MITB Banner

The story of DagsHub: Interview with founders, Dean & Guy

DagsHub integrates best-of-breed tools for machine learning in a modular way, providing an end-to-end experience for collaborating on data, code, models, experiments, and pipelines.

Share

Tel-Aviv based DagsHub was launched in 2019 by Dean Pleban (CEO) and Guy Smoilovsky (CTO). Dean has always been a builder at heart, and before building DagsHub, he has worked on quantum optics and communication, computer vision, software development, and design. He loves taking a multi-disciplinary approach and applying it to build products for data scientists and machine learning engineers. Guy has always been a tech geek and has worked in software, information security, data engineering, DevOps, and machine learning. 

The origin story

Dean and Guy have been friends since kindergarten. Both had experience working on machine learning projects, and Guy also had a lot of experience in the DevOps and data engineering side of things and a deep understanding of tools and workflows for developers. 

“We noticed something interesting: If you are just working with code, your life is pretty good – you have tools that help you build your project, work as a team, and deploy your work to production relatively easily and at scale. But when you throw data into the mix, things start to fall apart. You regress to sending chunks of your project over email or telling team members “don’t touch anything, and I’ll let you know when I’m done, and you can start working” – similar to developer workflows before the era of Git. It seemed strange to us that that was the case. Since we both have an engineering mentality, we assumed that smarter people than us had this problem, and they had already solved it. So we went to find what solutions existed and realised that there were no solutions, at least not the way we imagined them. There is no standard workflow, and there’s no central hub like a GitHub for machine learning. We felt like we had enough to contribute from our experience and backgrounds to start building something, and that’s how the idea for DagsHub was born,” Dean said.

What’s DagsHub?

DagsHub integrates best-of-breed tools for machine learning in a modular way, providing an end-to-end experience for collaborating on data, code, models, experiments, and pipelines.

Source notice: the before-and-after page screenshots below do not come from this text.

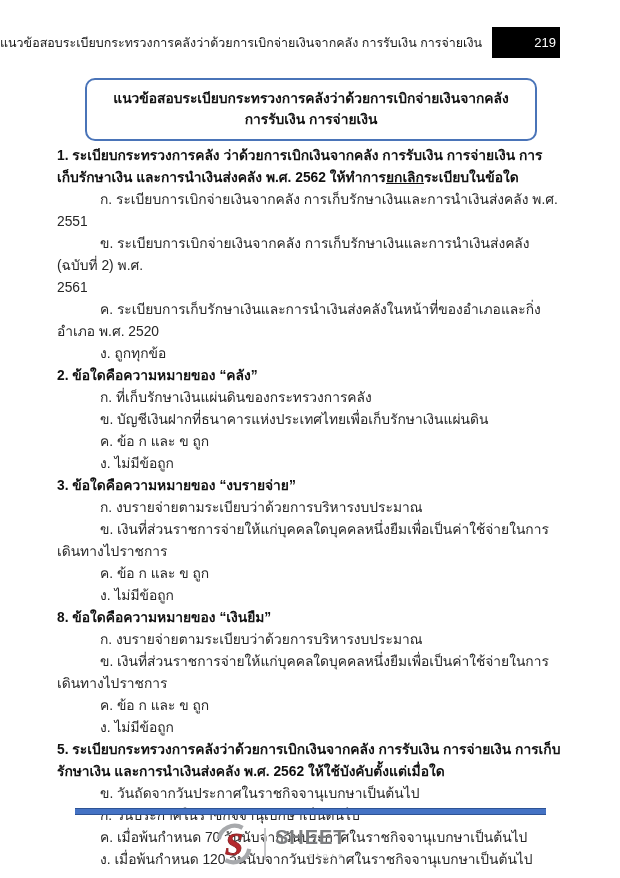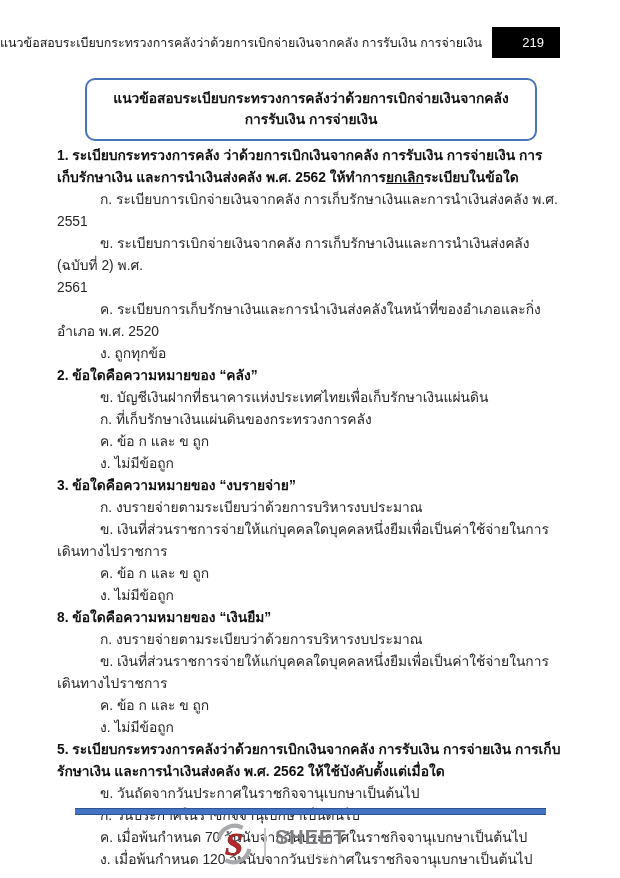--- a/index.html
+++ b/index.html
@@ -16,21 +16,21 @@
   .header-row{
     position:absolute;top:27px;left:0;right:0;height:31px;
     display:flex;justify-content:flex-end;align-items:center;
   }
   .header-text{
     font-size:12.5px;color:#1a1a1a;margin-right:10px;white-space:nowrap;
   }
   .page-num-box{
     width:75px;height:31px;background:#000;color:#fff;
     display:flex;align-items:center;justify-content:flex-end;
-    font-size:13px;box-sizing:border-box;padding-right:16px;
+    font-size:13px;box-sizing:border-box;padding-right:4px;
   }
 
   
   .title-box{
     position:absolute;top:78px;left:85px;width:452px;box-sizing:border-box;
     border:2.5px solid var(--accent-blue,#4a74b8);
     border-radius:10px;
     padding:8px 14px 9px 14px;
     text-align:center;font-weight:bold;font-size:13.8px;line-height:21px;
     color:#111;background:#fff;
@@ -82,22 +82,22 @@
     <div>แนวข้อสอบระเบียบกระทรวงการคลังว่าด้วยการเบิกจ่ายเงินจากคลัง การรับเงิน การจ่ายเงิน</div>
   </div>
 
   <div class="content" id="questions">
       <p class="q-heading"><span>1. ระเบียบกระทรวงการคลัง ว่าด้วยการเบิกเงินจากคลัง การรับเงิน การจ่ายเงิน การเก็บรักษาเงิน และการนำเงินส่งคลัง พ.ศ. 2562 ให้ทำการ</span><span class="u">ยกเลิก</span><span>ระเบียบในข้อใด</span></p>
       <p class="option">ก. ระเบียบการเบิกจ่ายเงินจากคลัง การเก็บรักษาเงินและการนำเงินส่งคลัง พ.ศ. 2551</p>
       <p class="option">ข. ระเบียบการเบิกจ่ายเงินจากคลัง การเก็บรักษาเงินและการนำเงินส่งคลัง (ฉบับที่ 2) พ.ศ.<br>2561</p>
       <p class="option">ค. ระเบียบการเก็บรักษาเงินและการนำเงินส่งคลังในหน้าที่ของอำเภอและกิ่งอำเภอ พ.ศ. 2520</p>
       <p class="option">ง. ถูกทุกข้อ</p>
       <p class="q-heading"><span>2. ข้อใดคือความหมายของ “คลัง”</span></p>
+      <p class="option">ก. ที่เก็บรักษาเงินแผ่นดินของกระทรวงการคลัง</p>
       <p class="option">ข. บัญชีเงินฝากที่ธนาคารแห่งประเทศไทยเพื่อเก็บรักษาเงินแผ่นดิน</p>
-      <p class="option">ก. ที่เก็บรักษาเงินแผ่นดินของกระทรวงการคลัง</p>
       <p class="option">ค. ข้อ ก และ ข ถูก</p>
       <p class="option">ง. ไม่มีข้อถูก</p>
       <p class="q-heading"><span>3. ข้อใดคือความหมายของ “งบรายจ่าย”</span></p>
       <p class="option">ก. งบรายจ่ายตามระเบียบว่าด้วยการบริหารงบประมาณ</p>
       <p class="option">ข. เงินที่ส่วนราชการจ่ายให้แก่บุคคลใดบุคคลหนึ่งยืมเพื่อเป็นค่าใช้จ่ายในการเดินทางไปราชการ</p>
       <p class="option">ค. ข้อ ก และ ข ถูก</p>
       <p class="option">ง. ไม่มีข้อถูก</p>
       <p class="q-heading"><span>8. ข้อใดคือความหมายของ “เงินยืม”</span></p>
       <p class="option">ก. งบรายจ่ายตามระเบียบว่าด้วยการบริหารงบประมาณ</p>
       <p class="option">ข. เงินที่ส่วนราชการจ่ายให้แก่บุคคลใดบุคคลหนึ่งยืมเพื่อเป็นค่าใช้จ่ายในการเดินทางไปราชการ</p>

Similar to how GitHub connects with Git and provides a collaborative experience and a central source of truth for code repositories, DagsHub integrates popular open-source tools (like DVC, MLflow, Label Studio), and tools data scientists use to manage different components within a data science project and build out the project context so that their code, data, models, experiments, and pipelines are managed and visible from a single point.

“When we say collaboration, we mean community, but also production-oriented collaboration: Two people living on opposite sides of the globe should be able to work together via DagsHub – this is important to enabling open-source machine learning. But also, if you think about GitHub as a community, the projects that the community works on are useful in real production settings, so what we’re promoting with DagsHub is production-oriented and not just for example projects.”

Engage

As an entrepreneur, Guy said it is important to be surrounded by good, smart people – whether they’re your co-founders, employees, advisors, investors, or even customers. 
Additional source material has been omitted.